Source records
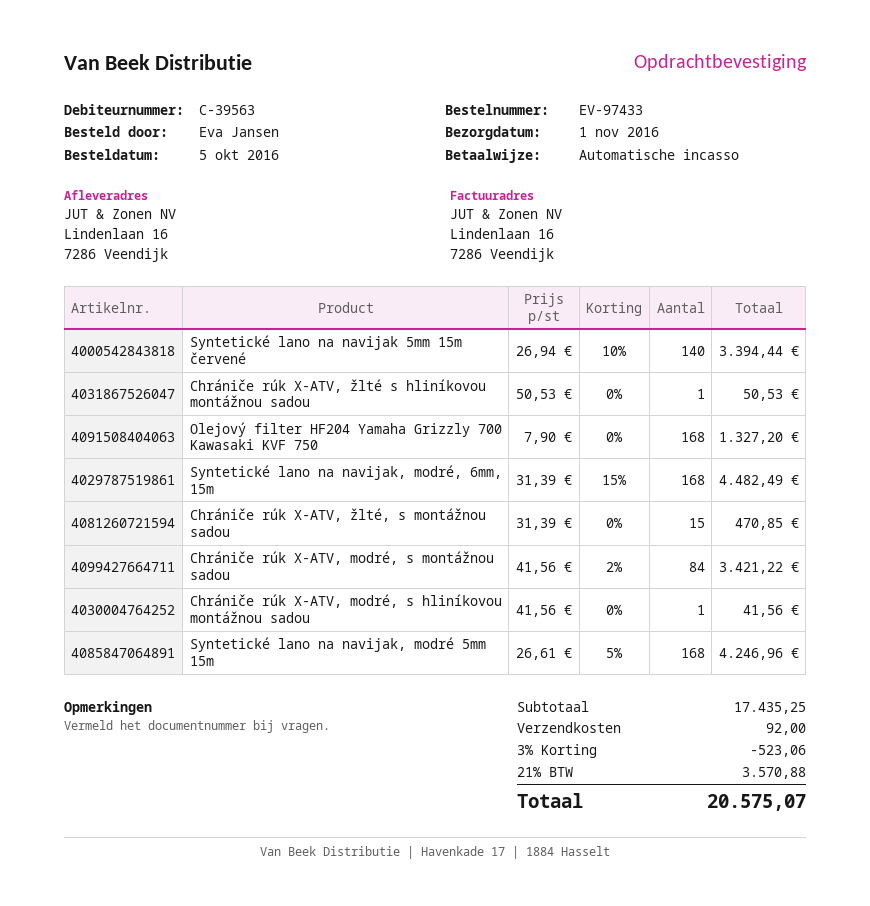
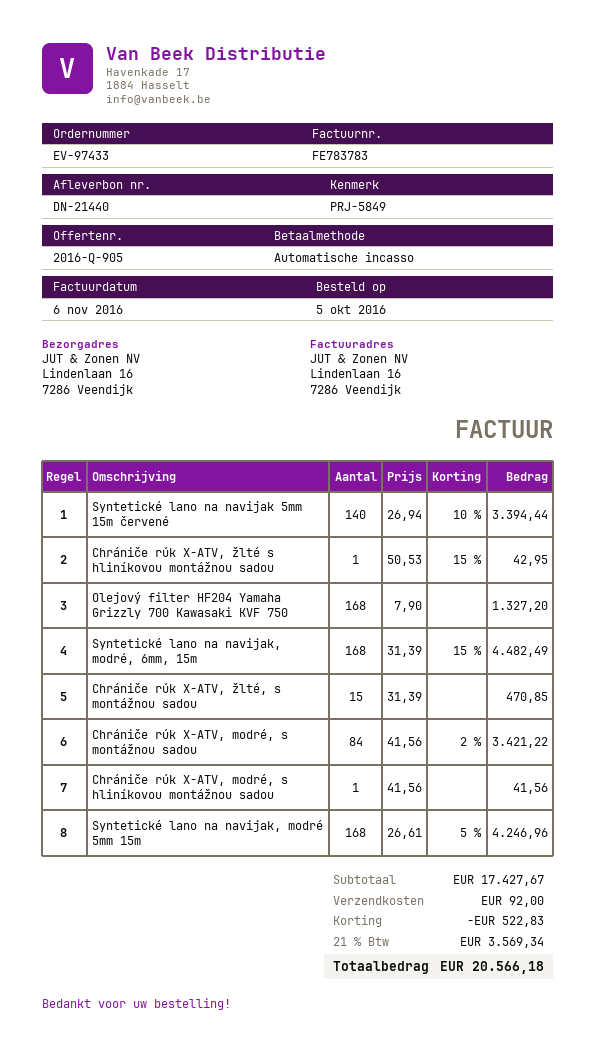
Chrániče rúk X-ATV, žlté s hliníkovou montážnou sadou: 1 x 50.53 = 50.53 -> 1 x 50.53 - 15% = 42.95
subtotal: 17435.25 -> 17427.67
discount: 523.06 -> 522.83
tax: 21% = 3570.88 -> 21% = 3569.34
total: 20575.07 -> 20566.18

[Requirement]:
Reproduce every line above as written, skipping pictures.

[Finished task]:
Chrániče rúk X-ATV, žlté s hliníkovou montážnou sadou: 1 x 50.53 = 50.53 -> 1 x 50.53 - 15% = 42.95
subtotal: 17435.25 -> 17427.67
discount: 523.06 -> 522.83
tax: 21% = 3570.88 -> 21% = 3569.34
total: 20575.07 -> 20566.18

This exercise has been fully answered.